The project deployed two motion sensors over a longitudinal basis in Toxteth, each on a busy thoroughfare through the neighbourhood. The sensors monitored traffic count by mode, speed and flow (e.g. turning direction), allowing for analysis against time of day and conditions.
The sensors found that traffic patterns on site one – Hartington Road – broadly matched expected modal share. Site two, the site of an active-travel intervention by Liverpool City Council, saw cycling rates double the expected modal share. Across both sites we observed excess speeding.
The sensor data underpinned community-focused workshop activity which worked with residents to explore how they perceived their neighbourhood and the potential for future activity. We found that the sensor data broadly aligned with resident perceptions of what was happening on their street.
When presented with different options for the future of their street (as CGI visualisations) we found that residents favoured more ambitious interventions which would reduce traffic flow (e.g. modal filters) and could visual themselves in that space.
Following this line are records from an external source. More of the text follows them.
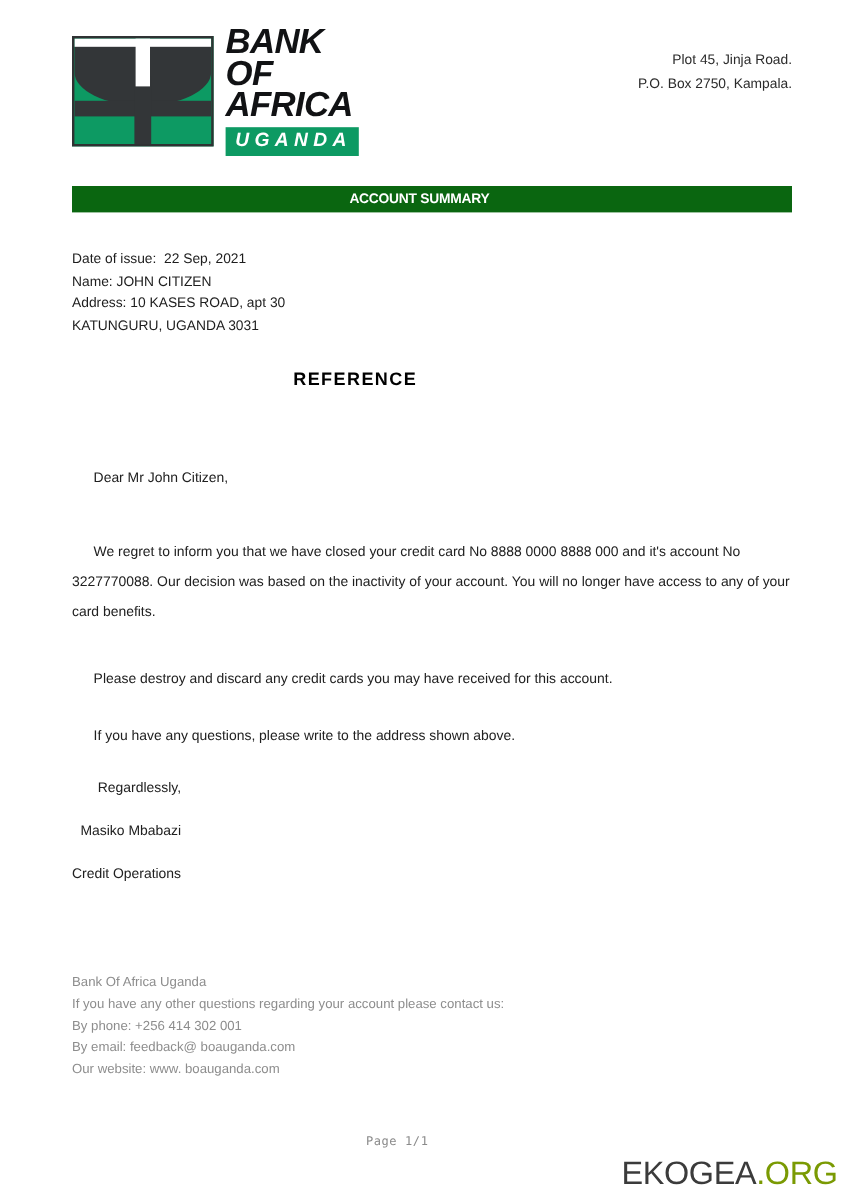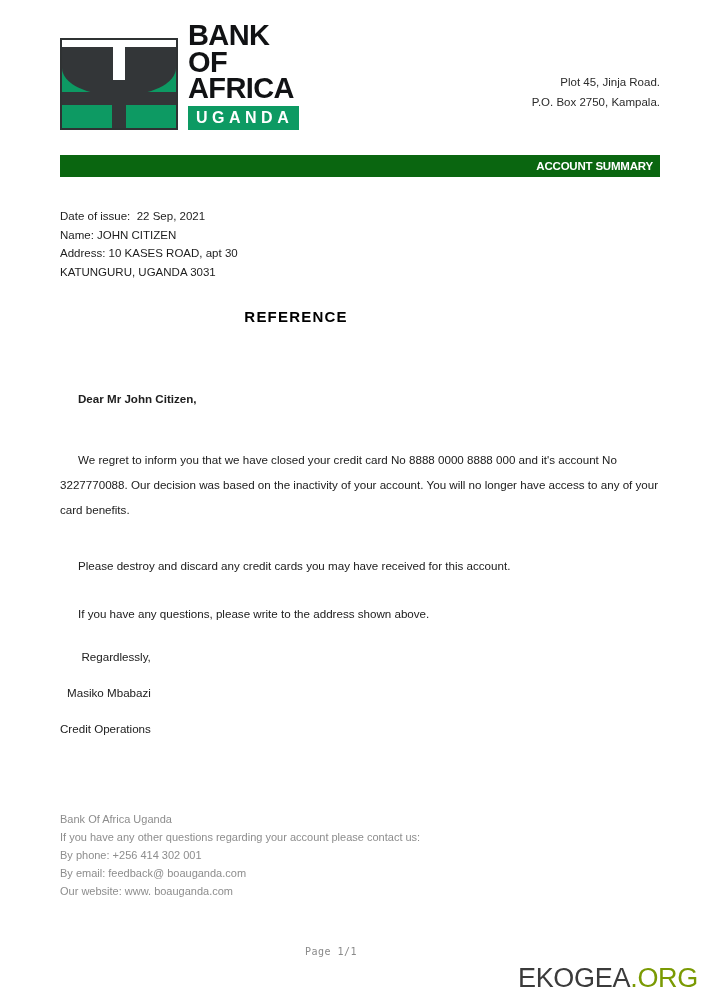"BANK" .logo-block { align-items: flex-end -> center; font-style: none -> italic }
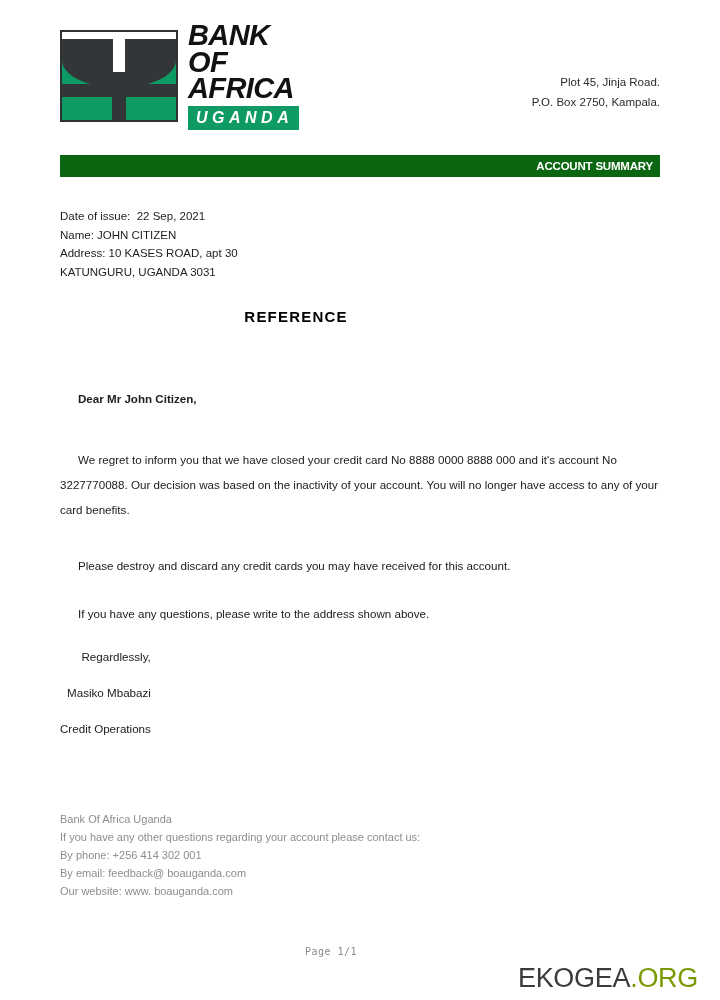"Plot 45, Jinja Road." .bank-address { margin-top: 32px -> none }
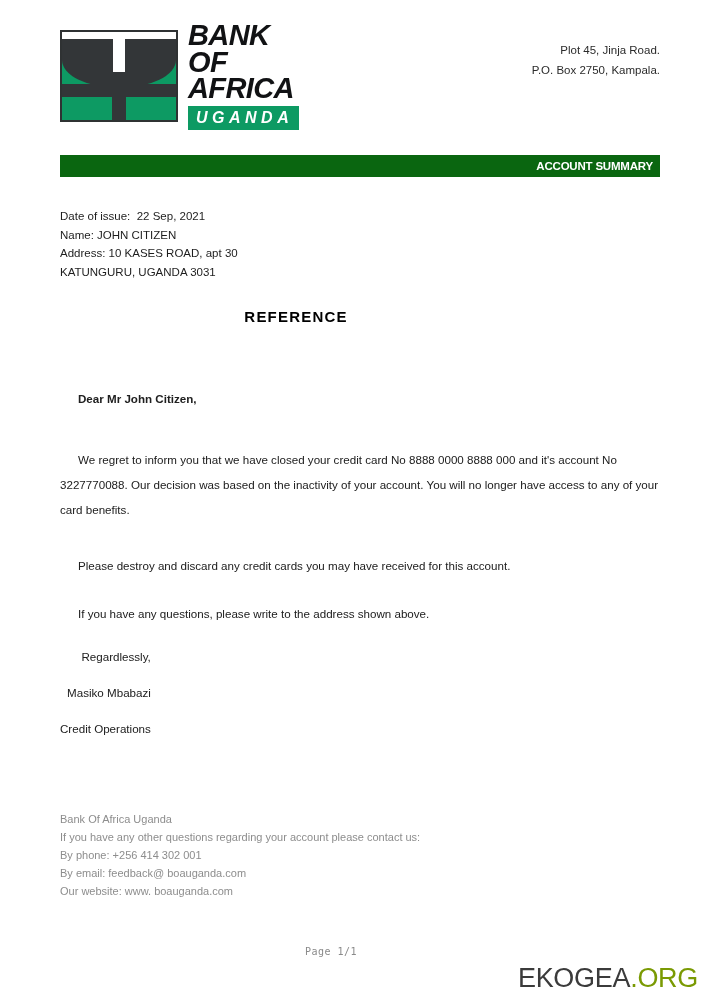"ACCOUNT SUMMARY" .title-bar { justify-content: flex-end -> center; padding-right: 7px -> 21px }
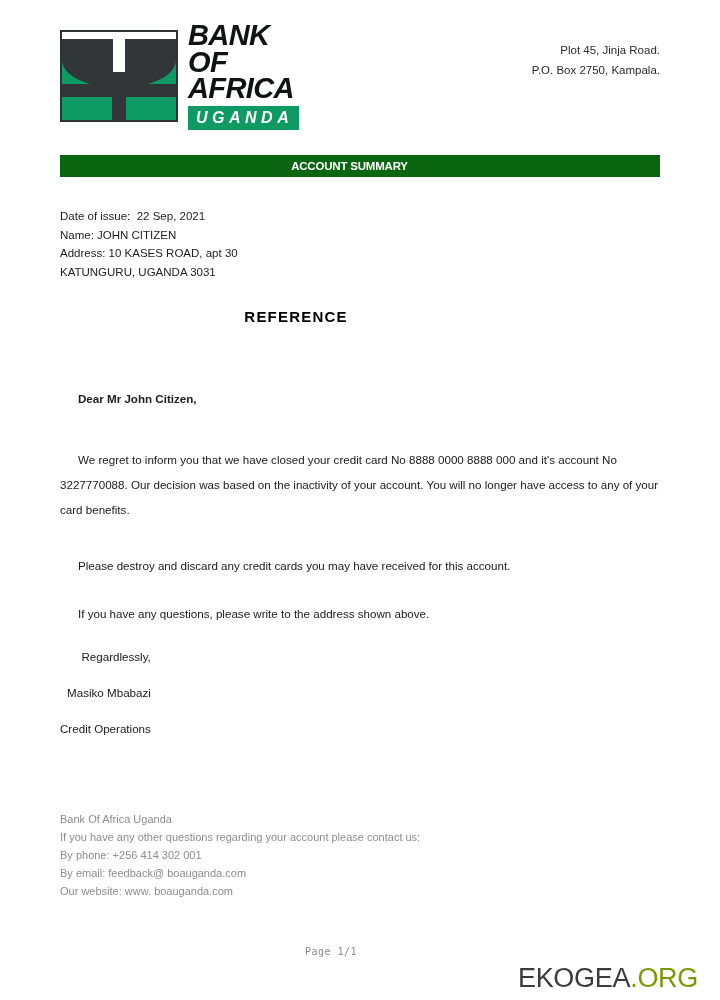"Dear Mr John Citizen," .salutation { font-weight: bold -> none }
A key finding of the workshops is that, understandably, residents focused on their neighbourhood and the potential for those who live there. It raises an important issue about the people who may travel through that street (i.e. the traffic we measured) and how they may feel about such an intervention. As such, the question goes to the heart of the nature of consultation: Who is involved, and whose views carry the most weight in determining outcomes? Do resident’s rights outweigh broader utility, or vice versa?
In all, the project determined that there is merit in this approach, and value in expanding beyond this proof-of-concept to upscale for broader use. In doing so, we acknowledge the opportunity to incorporate more sophisticated sensor-based techniques including air and noise pollution monitoring, and the monitoring of more complex junctions and spaces.